Provincial guidelines cap class size for kindergarten at 22 students and for Grade 1 to three classrooms at 24. For every grade above that, there is a soft cap of 30, meaning that a classroom can exceed 30 kids with the principal and superintendent's consent.

But there are no caps on how many students with special needs can be in a class. The government provides additional funding to each school based on the number of kids with learning designations and the severity of their needs. For example, a student for whom English is a second language comes with an additional $1,340 in funding.

A level 1 special-needs student receives $36,600 for additional support, while a student with a level 3 need comes with $9,200.

Decisions about how to allocate that money – such as how many educational assistants to hire and what classrooms to place them in – are made by the schools.

Shelley Green, president of the British Columbia Principals' and Vice Principals' Association, said some children with designated needs may be fairly self-sufficient, which would allow the school to redirect some of the funding from those students to help others who may need extra assistance but don't yet have designations. There is a waiting list for assessments.

In the statement, the Ministry of Education said that in some cases, it makes sense to group students with special needs together, so that an educational assistant can be assigned to the group on a full-time basis, rather than having the assistant split his or her time between multiple classrooms.

On the whole, B.C. does not have large class sizes, the ministry noted. The average size of a Grade 8-12 class this year is 23. Less than 2 per cent of classes have more than 30 kids in them, and the majority of those are in subjects like drama or band, where larger classes are desirable.

But Mr. Susin noted it's the composition of the class – and not just the size – that can determine the quality of learning that students receive. Teachers may find themselves devoting most of their energy catering to the kids who need extra help, leaving the others to learn on their own.

"We spend 90 per cent of our day putting out little fires for these special-needs children who aren't being serviced adequately," Mr. Susin said.

As for teachers' claims there are more special-needs students in their classrooms than ever before, Ms. Green wasn't sure that's accurate.

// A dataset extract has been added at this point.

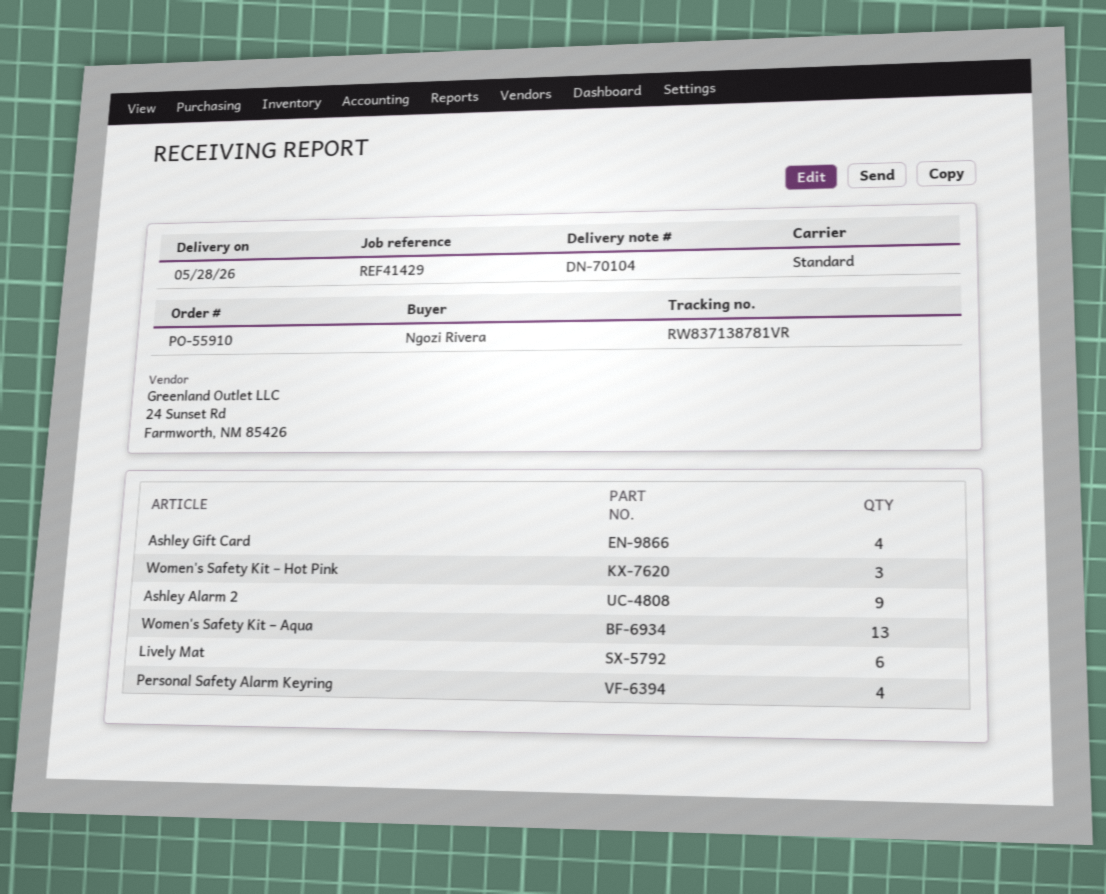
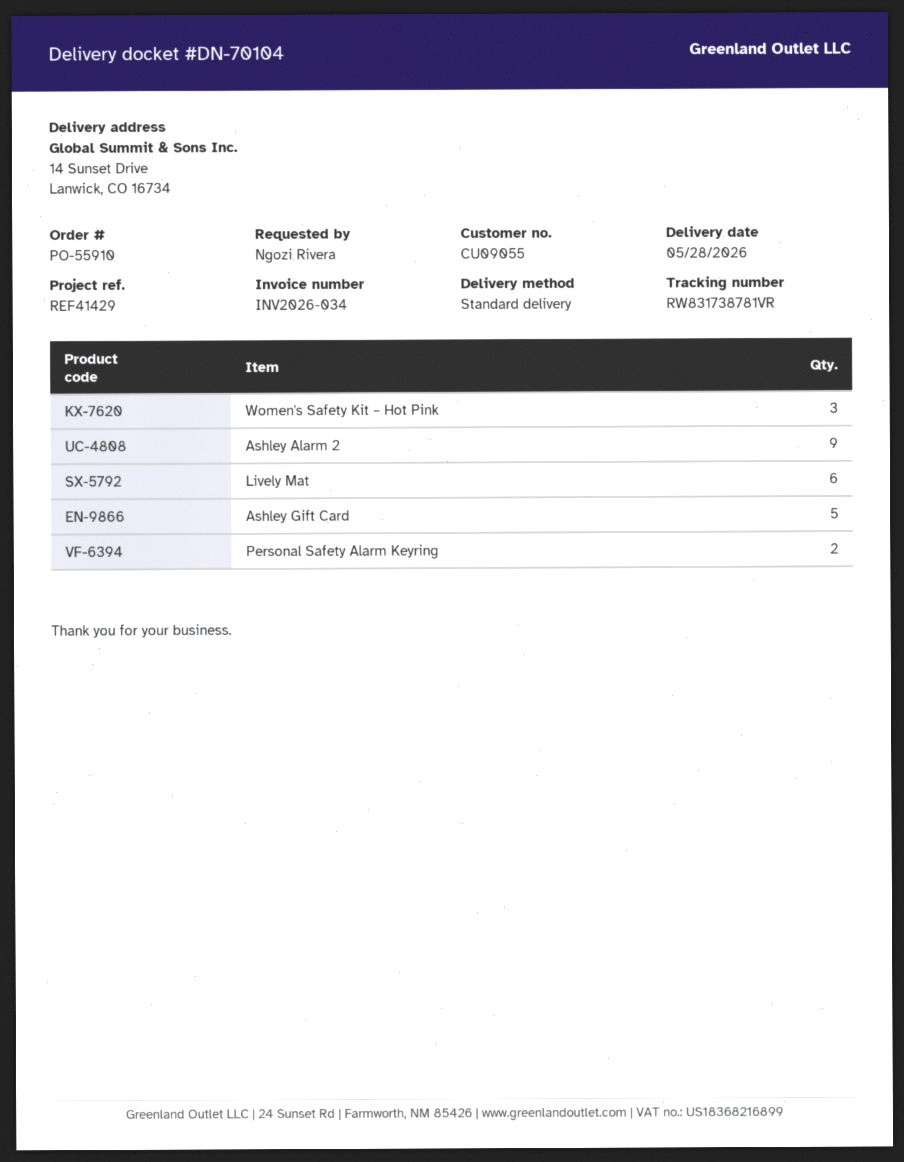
tracking number: RW837138781VR -> RW831738781VR
Ashley Gift Card: 4 -> 5
Women's Safety Kit – Aqua: 13 -> none
Personal Safety Alarm Keyring: 4 -> 2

"The diversity is probably not all that new," Ms. Green said. "It's just that we understand our children so much better than we ever did before, and the diagnosis by our medical people has become much tighter."

Teachers began limited job action in April, moved to rotating walkouts in May and launched a full-scale strike June 17. Although the two sides have moved closer on the issue of wages, the government says the $225-million annual workload fund that teachers are demanding – to deal with class size and composition – is unreasonable.